» **WHAT IS REQUIRED**
Each line from the one containing "(97, 395) none" through the last line of the records below is to be set down exactly; the rest stays out.

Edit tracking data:
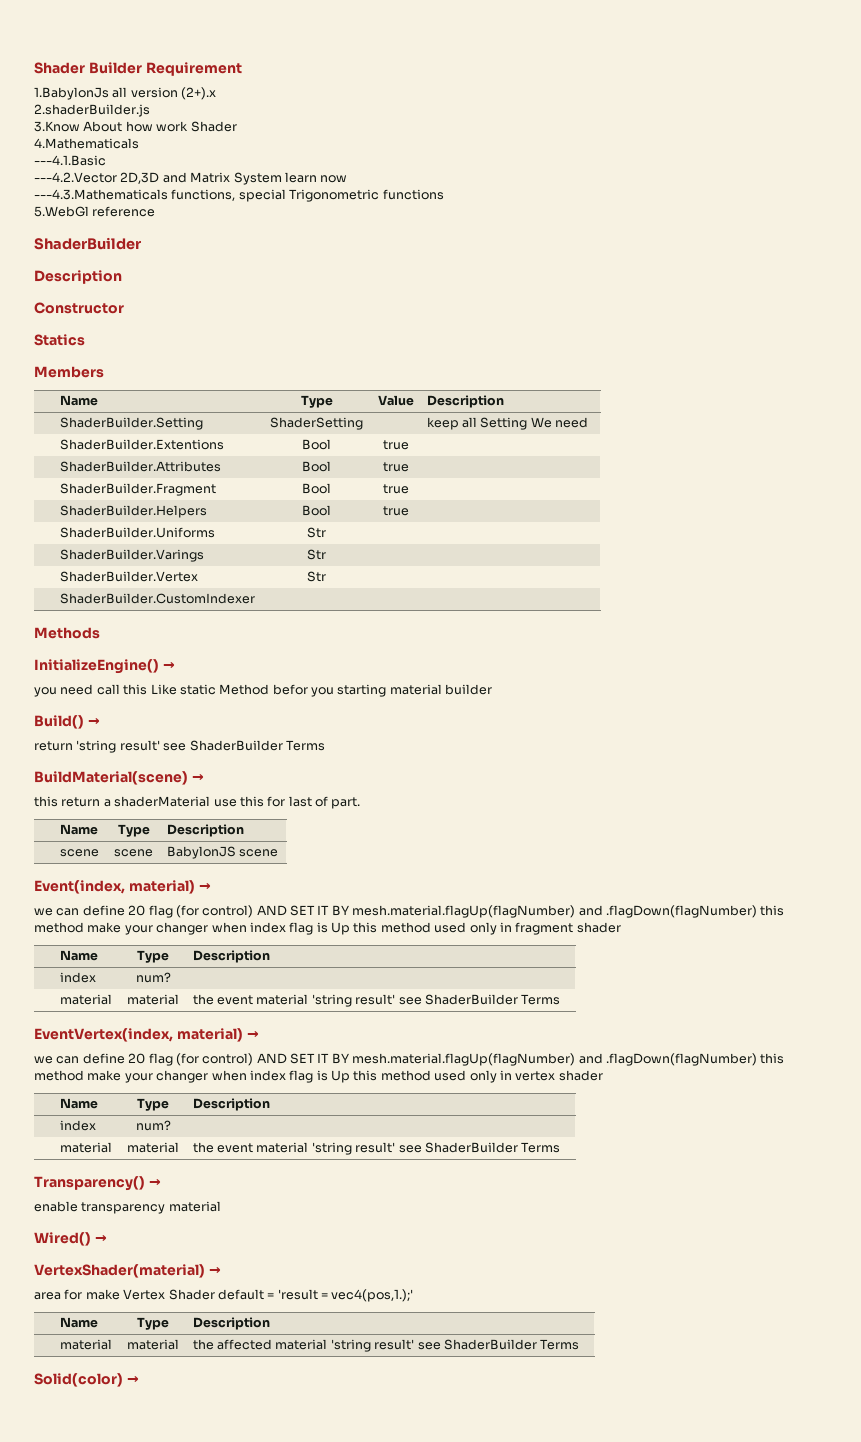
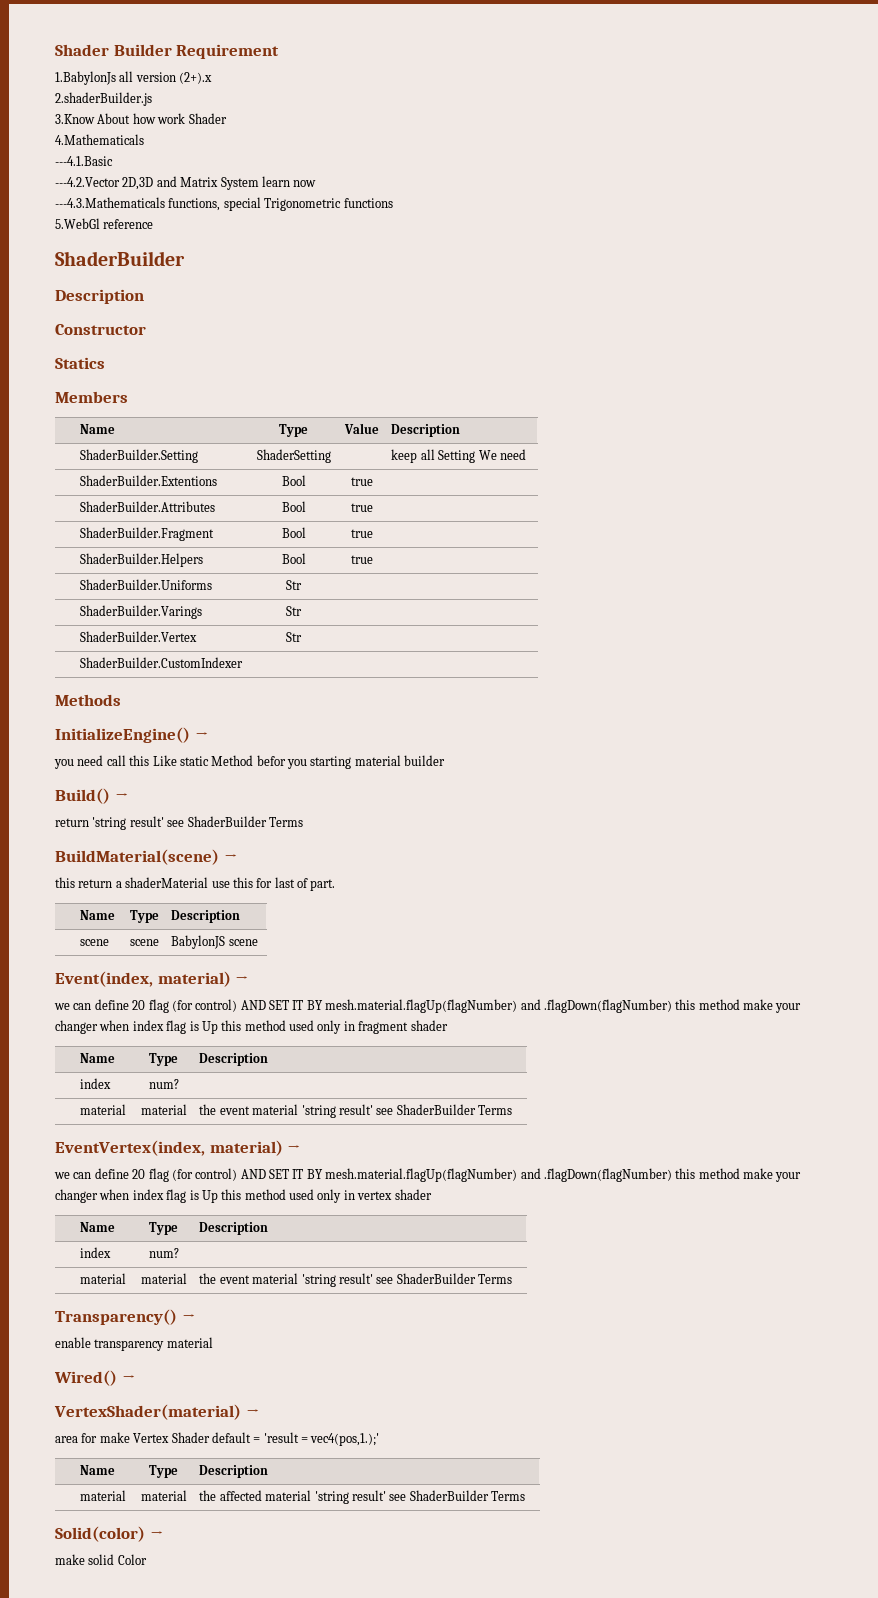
(139, 1380) none -> [55,1554,147,1565] // make solid Color

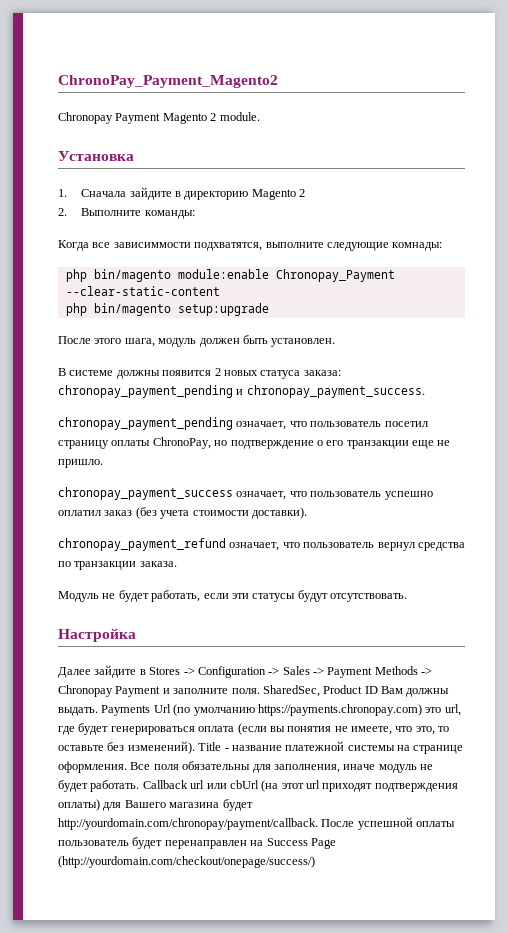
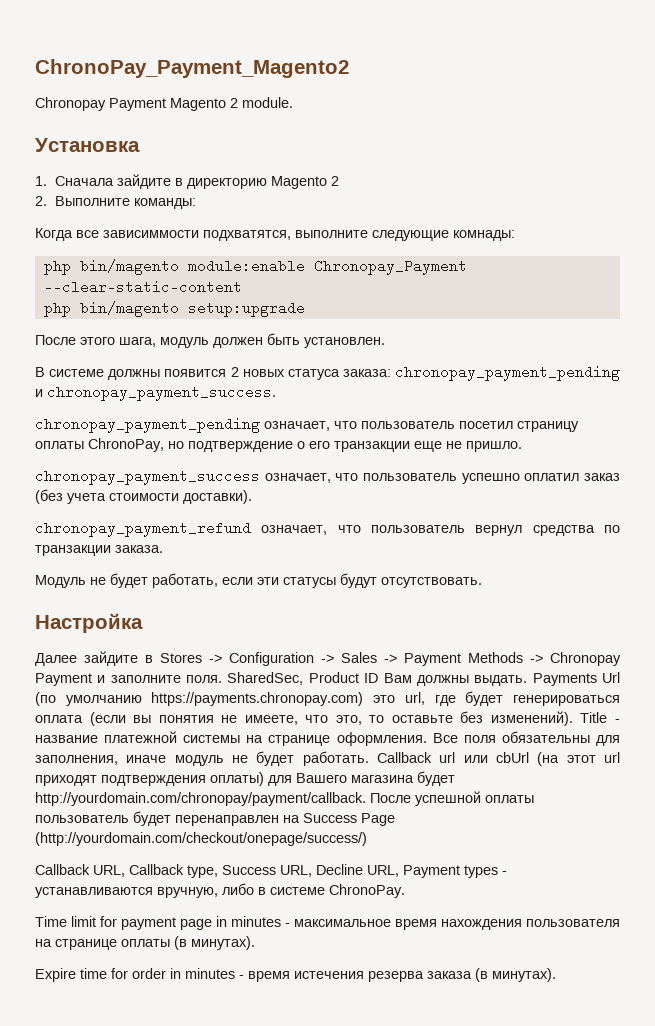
(315, 862) none -> [35,864,507,878] [35,883,405,898] [35,916,620,930] [35,936,255,950] [35,968,556,982] // Callback URL, Callback type, Success URL, Decline URL, Payment types - устанавливаются вручную, либо в системе ChronoPay. // Time limit for payment page in minutes - максимальное время нахождения пользователя на странице оплаты (в минутах). // Expire time for order in minutes - время истечения резерва заказа (в минутах).

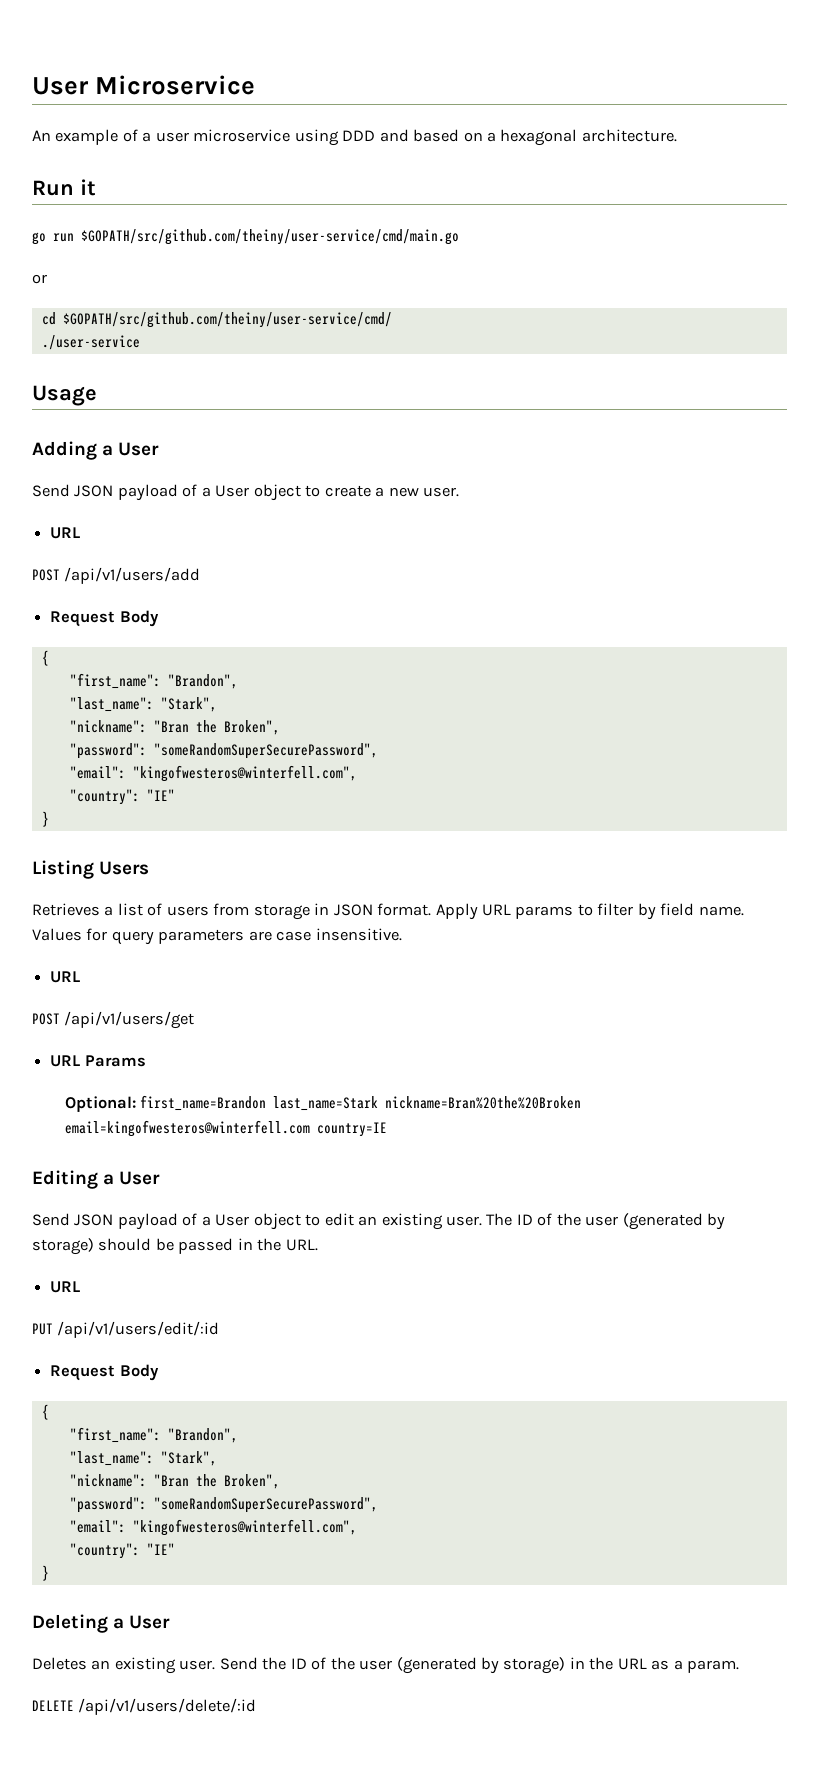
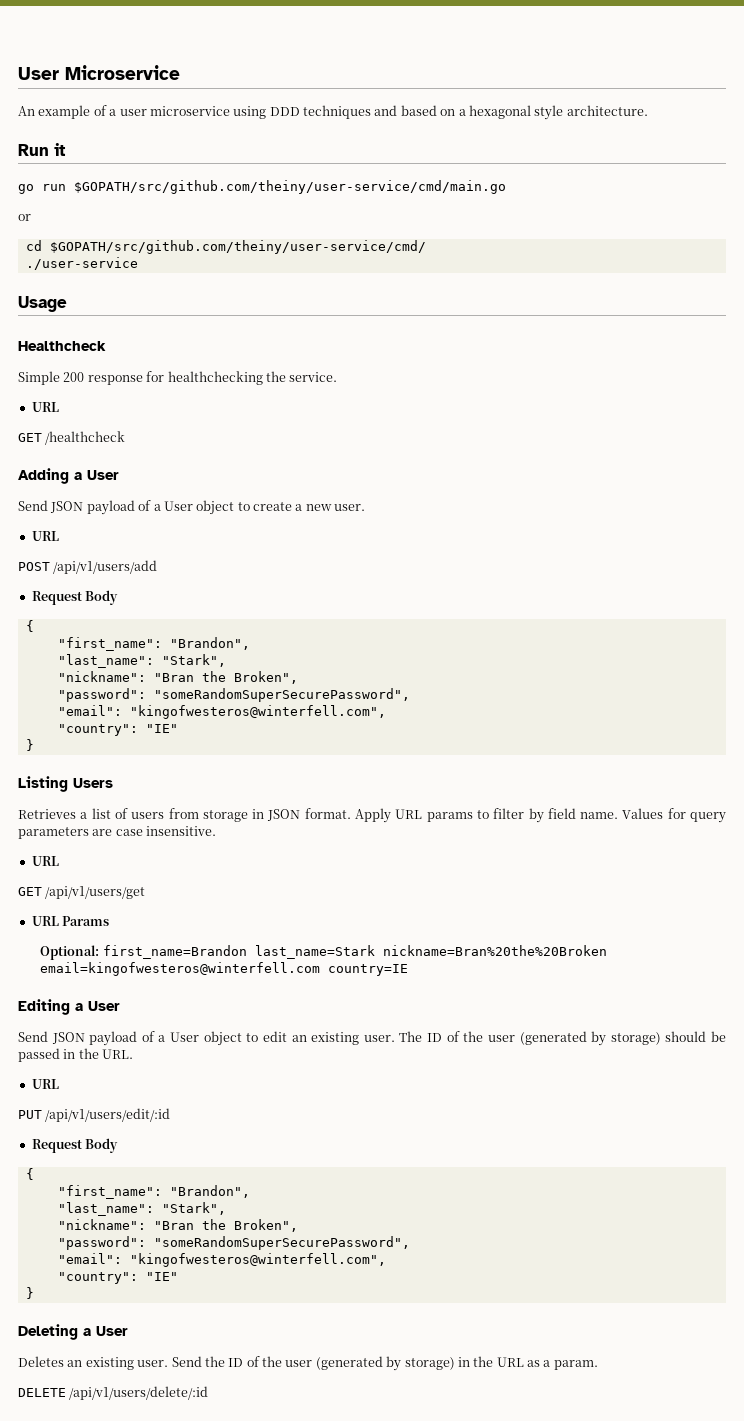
(376, 135) none -> [303,105,371,119] techniques
(578, 137) none -> [534,105,564,120] style
(97, 395) none -> [18,341,106,351] [18,371,338,385] [31,402,59,412] [18,431,126,445] // Healthcheck // Simple 200 response for healthchecking the service. // URL // GET /healthcheck
[32,1013,60,1025] POST -> [18,887,42,896] GET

» **PROBLEM SOLUTION**
(97, 395) none -> [18,341,106,351] [18,371,338,385] [31,402,59,412] [18,431,126,445] // Healthcheck // Simple 200 response for healthchecking the service. // URL // GET /healthcheck
[32,1013,60,1025] POST -> [18,887,42,896] GET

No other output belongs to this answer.